Toledano & Nakache : L'illusion était presque parfaite

Il était très curieux ce Juste une Illusion, 9ème film d’Eric Toledano et Olivier Nakache — les géniteurs du carton absolu d’Intouchables en 2011 (19,2 millions d’entrées). Mais on peut dire que les cinéastes ont vécu « Une année difficile » en 2023 avec leur précédent opus. Il leur fallait un truc fort pour redresser le navire.
On a initialement eu peur avec ce projet nostalgique de l’année 1985 tant la campagne marketing posait question : absence de fil conducteur, sensation d’assister à des « tranches de vie » éparses… cela frisait l’inquiétude. Sauf qu'on peut le dire : nous avons été les victimes d’une vraie illusion. Le long-métrage est bien plus subtil et profond que ne le laissait présager sa bande-annonce.

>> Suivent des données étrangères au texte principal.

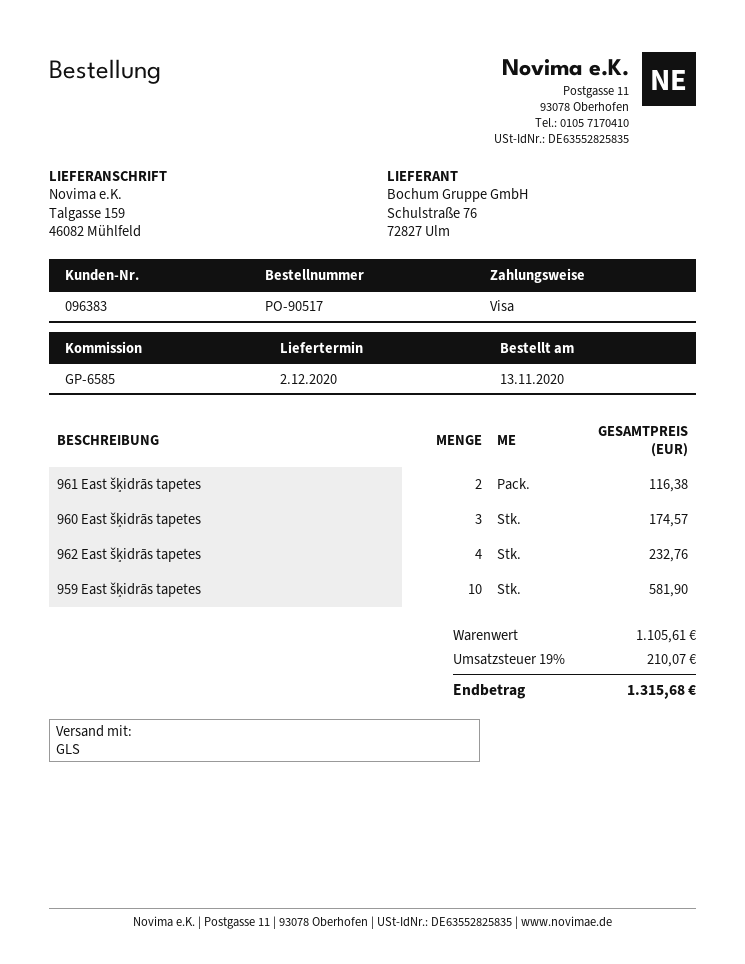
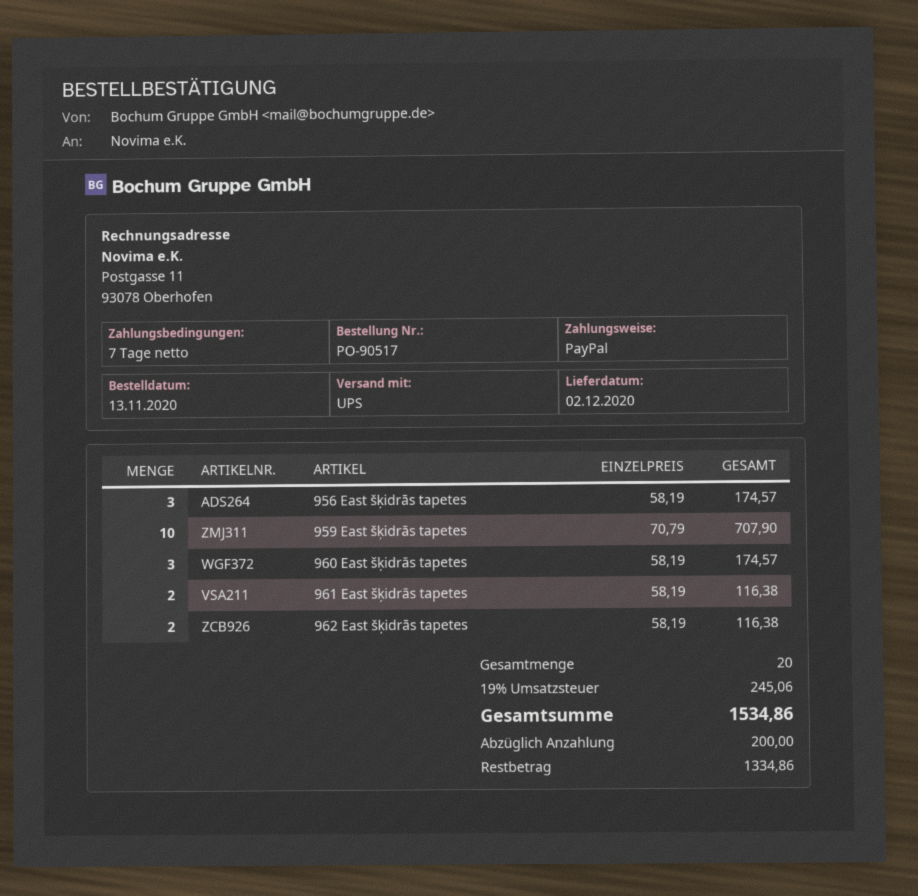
payment method: Visa -> PayPal
shipping method: GLS -> UPS
962 East šķidrās tapetes: 4 for 232.76 -> 2 for 116.38
959 East šķidrās tapetes: 10 for 581.90 -> 10 for 707.90
956 East šķidrās tapetes: none -> 3 for 174.57
tax: 19% = 210.07 -> 19% = 245.06
total: 1315.68 -> 1534.86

1985 : Derrière le vernis de la nostalgie

Juste une Illusion, c’est l’histoire de Vincent, un gosse de 13 ans et ses pérégrinations dans la société de son époque qu’il tente de comprendre et où il essaie de se faire une place. Une trajectoire de vie on ne peut plus simple qui va permettre au film de distiller des clefs et des thématiques fortes et singulières pour mieux les détricoter et les désarçonner :
La place de la femme : pour montrer que « la femme aux fourneaux » n’est absolument pas une vérité absolue de l’époque.
La fierté masculine mise à mal : une déconstruction des attentes sociales de l'époque.

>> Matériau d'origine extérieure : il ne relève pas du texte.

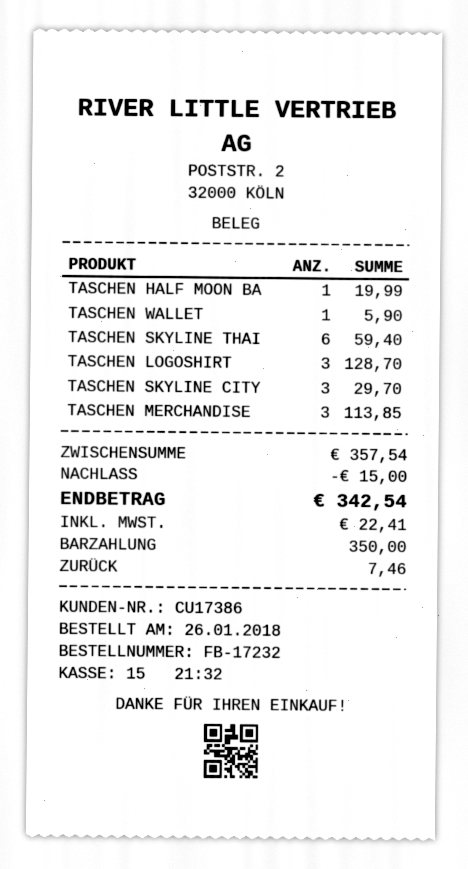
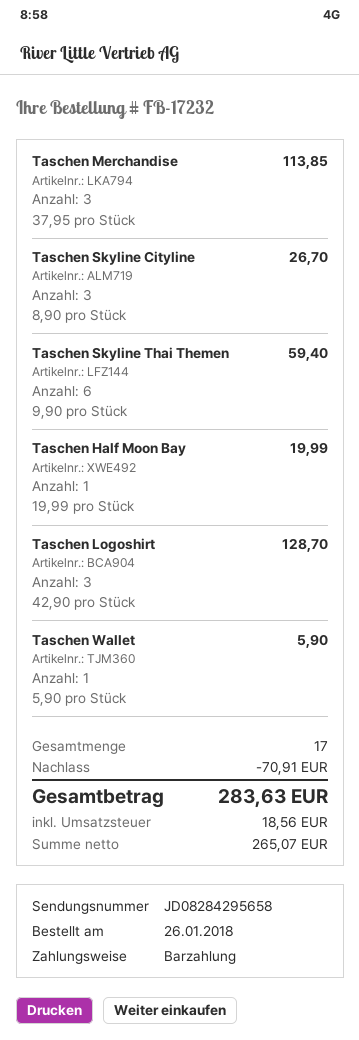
TASCHEN SKYLINE CITY: 3 for 29.70 -> 3 for 26.70
discount: 15.00 -> 70.91
tax: 22.41 -> 18.56
total: 342.54 -> 283.63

Les fractures sociales : les premiers relents racistes et de replis sur soi qui viennent fracturer notre société d’aujourd’hui.
La remise en question existentielle : quand on peine à se faire une place dans un monde déjà tracé.
Dans une société hyper codifiée, hyper dominée par la musique où Toledano et Nakache donnent l’impression qu’on ne vit pas mais qu’on se noie en tant qu'individus dans l’indifférence générale, le film vient singulièrement remettre en question notre place en tant qu’humain. Typiquement, le personnage de Yves (Louis Garrel) en est l’archétype. Obnubilé par le travail, par ce côté « je dois bosser pour nourrir ma famille parce que je suis l’homme de la maison », il évolue en cours de film, jusqu’à fuir ses entretiens et même finir par se complaire d’être père au foyer.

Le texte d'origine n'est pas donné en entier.